As I think about a certain connection from the past and perhaps even my own journey at becoming who I am, where my life is, I guess one question keeps going back to the same point.
It’s about acceptance and authentic self, the roots that feel authentic. As I look at where I am now, I realize a key component of what has changed is acceptance of authentic self, not defining myself out of rebellion to society or anyone, not because suddenly everyone else is something, etc…, but really having understood, come to understand more and more my authentic self, accept that. I realize that while I am a conservative, I also am about trying to look at things from a common sense angle, holistically, even when coming from the heart and shooting from the heart, which can overwhelm others, but that’s me. I don’t know if ideologue pure conservative fits, but neither does traditional progressive and I am okay with that, don’t have fit any of that, neither does any candidate. If they are common sense, have a plan to get us where we need to be with little government and little bureaucracy, then works for me. I also realize I am an artist, teacher, minister, tough love one, all intertwined, not changing. What I most pray for is my own space, and all the resources to live and breathe life and an indie artist, to create, produce, record each day, write each day, share each day. This is who I am and trying to be anything else is false and a cause for dis-ease. I need to stay within the permitters of authentic self. Faith wise, that means I respect the faith of my ancestors, but it does not ring in alignment with me, Judaism, Christ’s faith growing up and Zionist Non Denominational Christianity that is spiritual not religious does, somehow complimenting each other, in tandem with each other. This being authentic to self also means that while I do care about others, and I want to be extend friendship to those who inspire me, whom I connect to even on a psychic level, I have to honor myself, if I reach out to another with sincere enthusiastic friendship, even desire to collaborate whether in the arts, in ministry in friendship true, and they basically over and over again slap me down, I have to at some point decide they are not worthy of my time and effort. One thing I can’t ever let happen is my self confidence be affected because any rejection of my friendship is a loss to them, not really to me. If I have made the effort, reached out etc..but you didn’t value that effort and me enough to embrace it with gusto, then it is you who lose out on an amazing friendship etc…

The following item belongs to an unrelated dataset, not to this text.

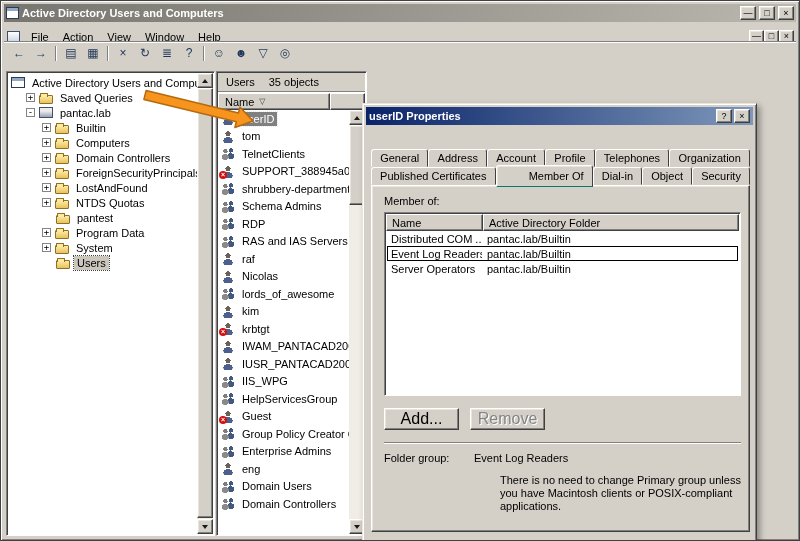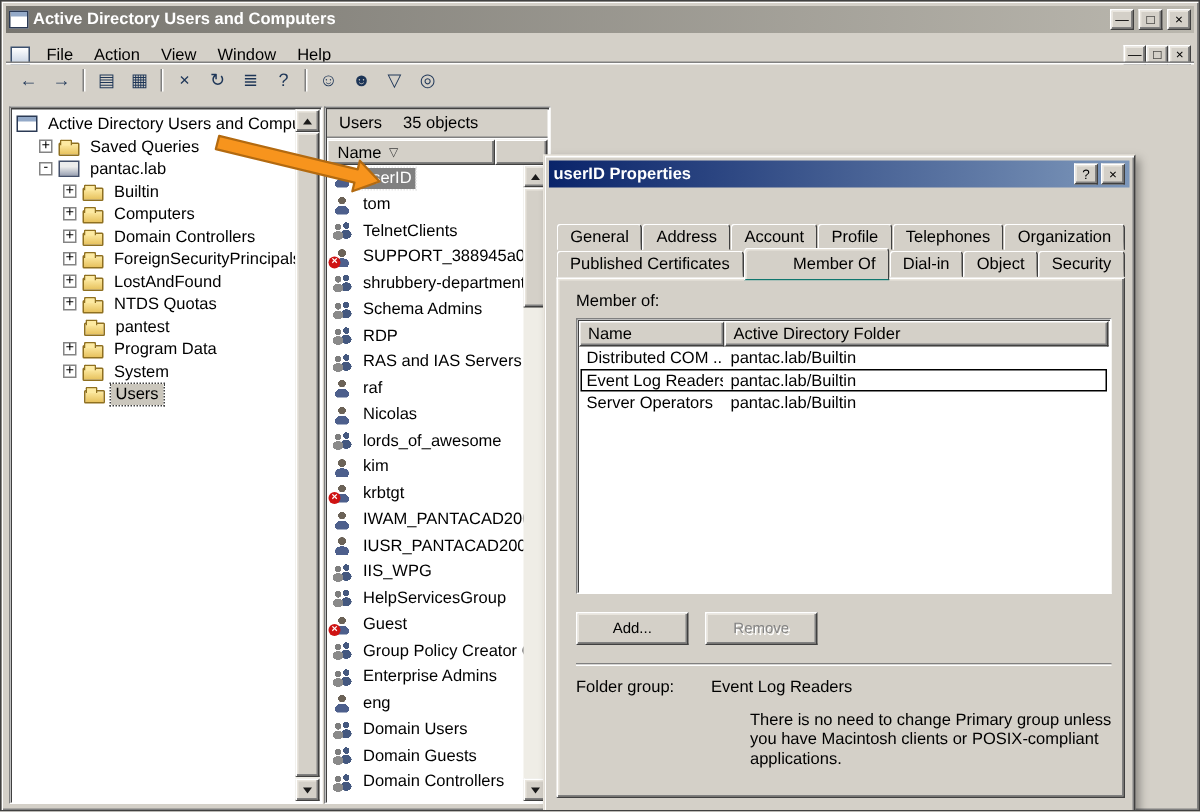"Add..." .dlg-btn { font-size: 10px -> 16px }
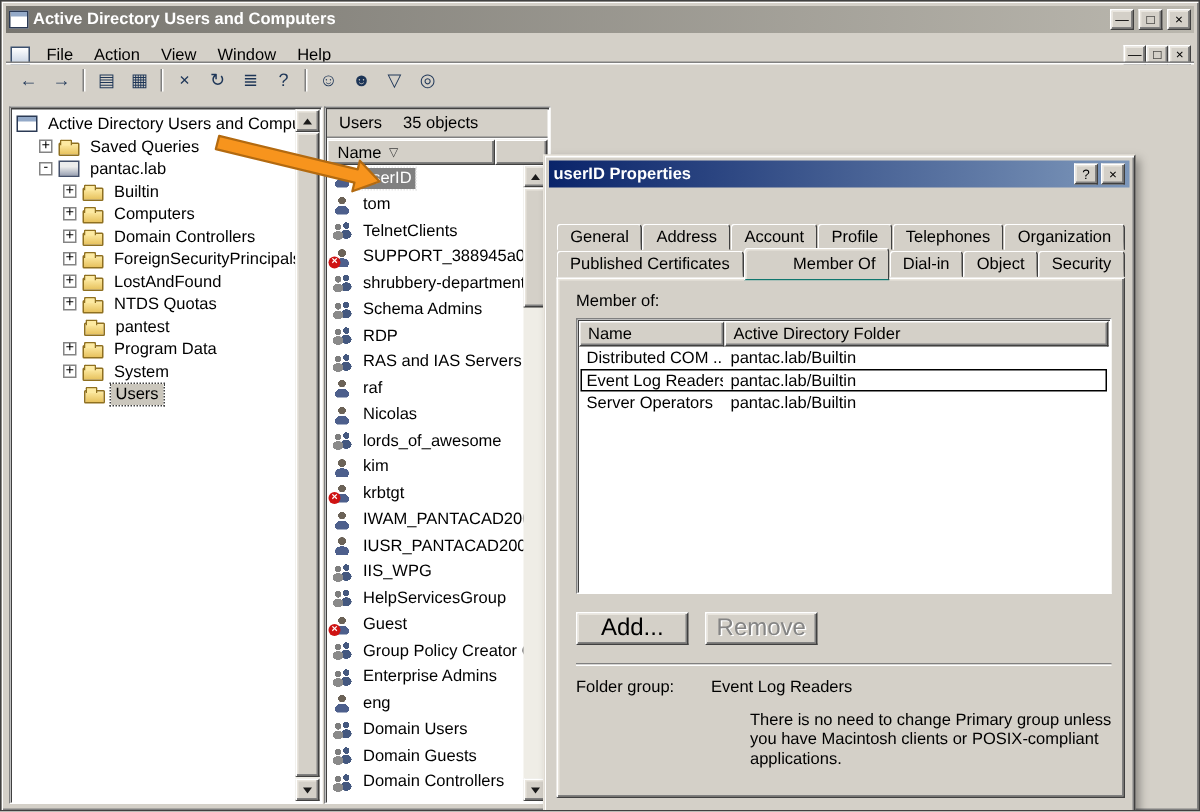"Domain Guests" div.lv-row { html: <div> <span></span> <span>Domain Guests</span> </div> -> none }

As I go back to a past connection, I had to wonder what was it that I could not bring myself to fully embrace that person coming back into my life free and clear wanting a second chance, a chance to get it right. It’s the authentic thing. They have sold their soul to something not authentic of self, of their roots. They might do the outward religious stuff, but yet they keep trying to kiss tukkus of a society etc… that is not his roots, will never accept him, rather than fully embrace the one that will and Zionism, so I guess it is not that I rejected him even in the past, or do even now. What I reject is his refusal to embrace his roots in full, stand with Israel unconditionally as rightful inheritors of the land by history and Covenant. It is his embrace of a society that will and can never truly accept him unconditionally and sincerely that I reject. It is his not having had the guts to be happy, find his path to true happiness and forge it against all wind and high water, against every storm, not matter what. It is not him or his heart that I reject or any true feeling for me he would have, it is these things, these inauthentic things. I do not reject, would not reject him, the person.
As for a more recent and newer connection, the reason I wrote the song about having to say goodbye was because of what I spoke of in my first paragraph. Also what I reject in this connection is the inability to take the bull by the horns, go outside the box, take all this ideas, original ideas and implement them, the inability to break free from the box of a world other than the one he has been in as an artist, since he has been doing this for so long. What I reject is his inability to reach back when reached out to, to be of totally open heart, spirit and soul with one who has shown believing in you so much and your gifts, original ideas, which are just sitting on stacks and stacks perhaps of notepads, gathering dust. It is the “non curanza” as Italians say of the efforts made to extend friendship sincere and true that I reject. I am supposed to go see this person perform in October, but may just give the tickets to someone else as there has been no indication of any interest in a true friendship and that is okay, not my loss, it truly is theirs. I do wish them the best and I hope all those original songs, poems ideas gathering dust get sung, produced etc.. someday and with an amazing partner, who won’t just tell him what he wants to hear, but also kick tukkus as necessary with tough love.
Life with fibromyalgia has taught me a lot and I hope I never stop learning and growing, keep moving outside the box in good ways.